Купцы никогда не издевались над молодым скрипачом Молотовым. Вячеслав Михайлович сам выдумал про это, точнее — перенес эпизод из россказней на свою персону. Для чего? Для классовой ненависти к врагу, чтобы подчеркнуть, как унижали богатеи людей до советской власти.
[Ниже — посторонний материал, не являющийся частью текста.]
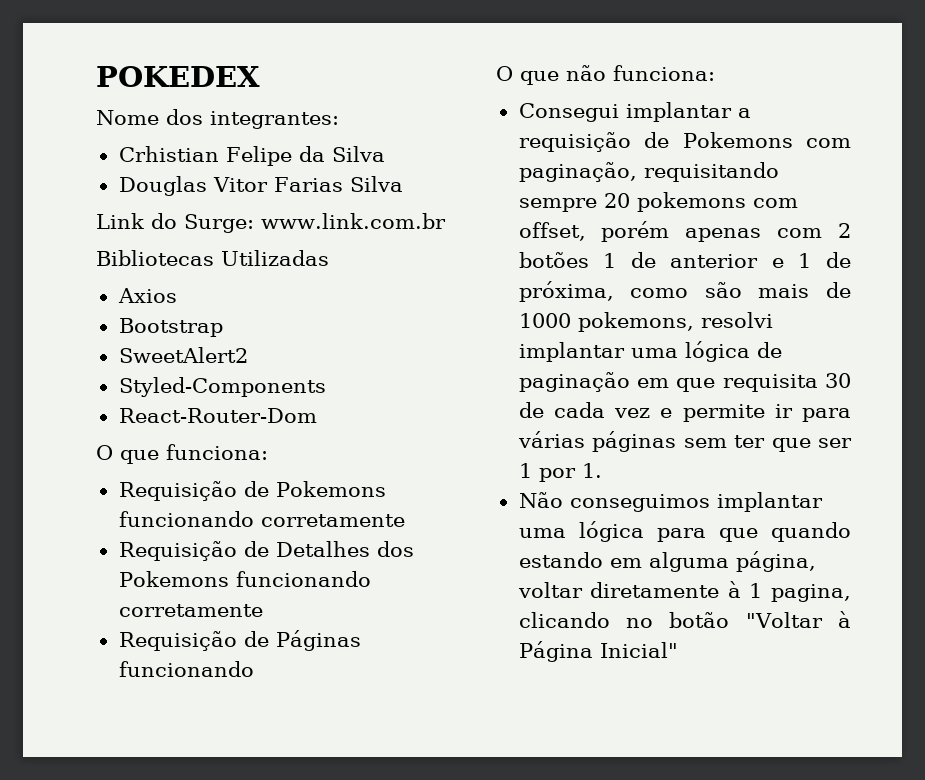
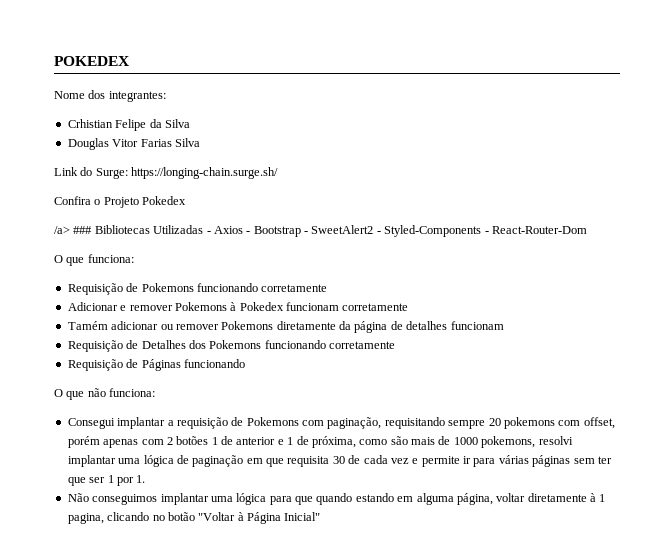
[261,213,446,229] www.link.com.br // -> [131,167,279,179] [54,196,187,208] [54,226,93,234] https://longing-chain.surge.sh/ // Confira o Projeto Pokedex // /a> ###
(329, 258) // -> [206,231,211,234] -
(177, 295) // -> [246,231,251,234] -
(223, 327) // -> [304,231,308,234] -
(248, 355) // -> [376,231,381,234] -
(326, 387) // -> [484,231,489,234] -
(405, 520) none -> [67,302,409,311] [67,321,504,333] // Adicionar e remover Pokemons à Pokedex funcionam corretamente // Tamém adicionar ou remover Pokemons diretamente da página de detalhes funcionam

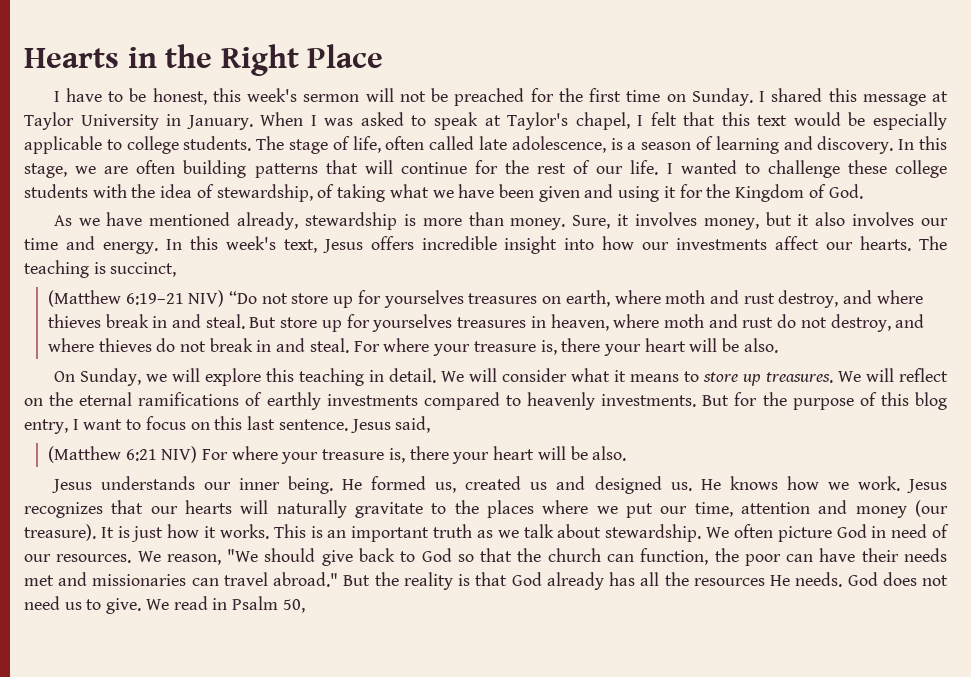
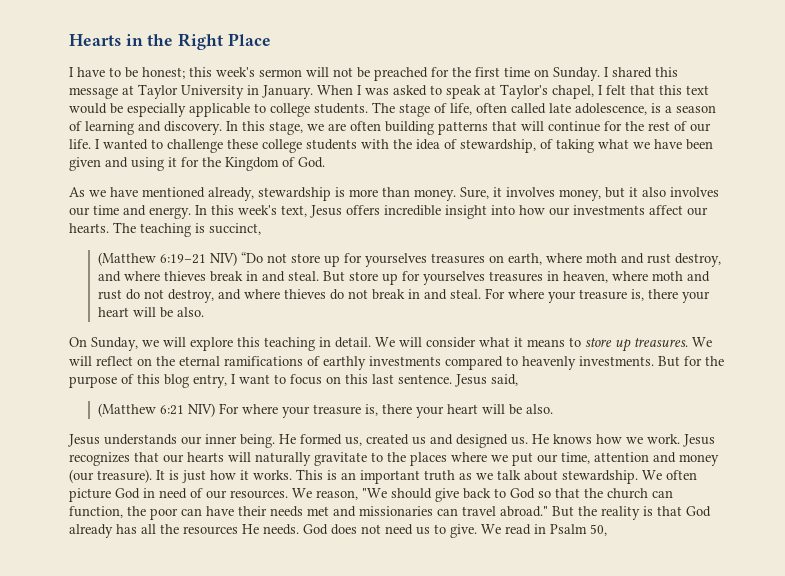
[152,88,207,105] honest, -> [142,67,185,79] honest;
Ворошилов шептал Кобе на ухо:

— Намажь ему морду горчицей.

Сталин принял скрипку плывучими руками, пристроил неумело к подбородку, задвигал смычком. Скрипка извергла такие кошачьи вопли, что даже Калинин проснулся испуганно, а в трапезную заглянули начальник охраны и повара-официанты.

— Гениально! — захохотал Климент Ефремович и подавился, закашлялся, обрызгав богатый стол, белоснежную скатерть — своей разжеванной икрой, слюной и крошками хлеба.

Обслуга подбежала к столу, ухватилась за углы скатерти и, свернув в кучу всю снедь, бутылки с вином и коньяком, с тарелками, ложками, фужерами и вилками, унесла за дверь.

— Ты чего, верблюд, расхаркался? — столкнул Сталин Ворошилова со стула.

— Виноват! — поднялся без обиды с ковра Климент Ефремович.

Стол был мгновенно накрыт заново, еще более роскошно и соблазнительно. Но все-таки трапеза была прервана. Иосиф Виссарионович бросил скрипку на паркет и наступил на нее сапогом. Скрипка ойкнула, застонала по-человечески, разламываясь. Сталин потоптался на ней, раскрошил ее окончательно, плюнул и вернулся к застолью.

— Випьем за дружбу! — потянулся он фужером к Молотову. — Скрипача из тебя не палучица!

Жданов подобрал несколько обломков от скрипки, осмотрел:

— Должен заметить, товарищи, это не Страдивари!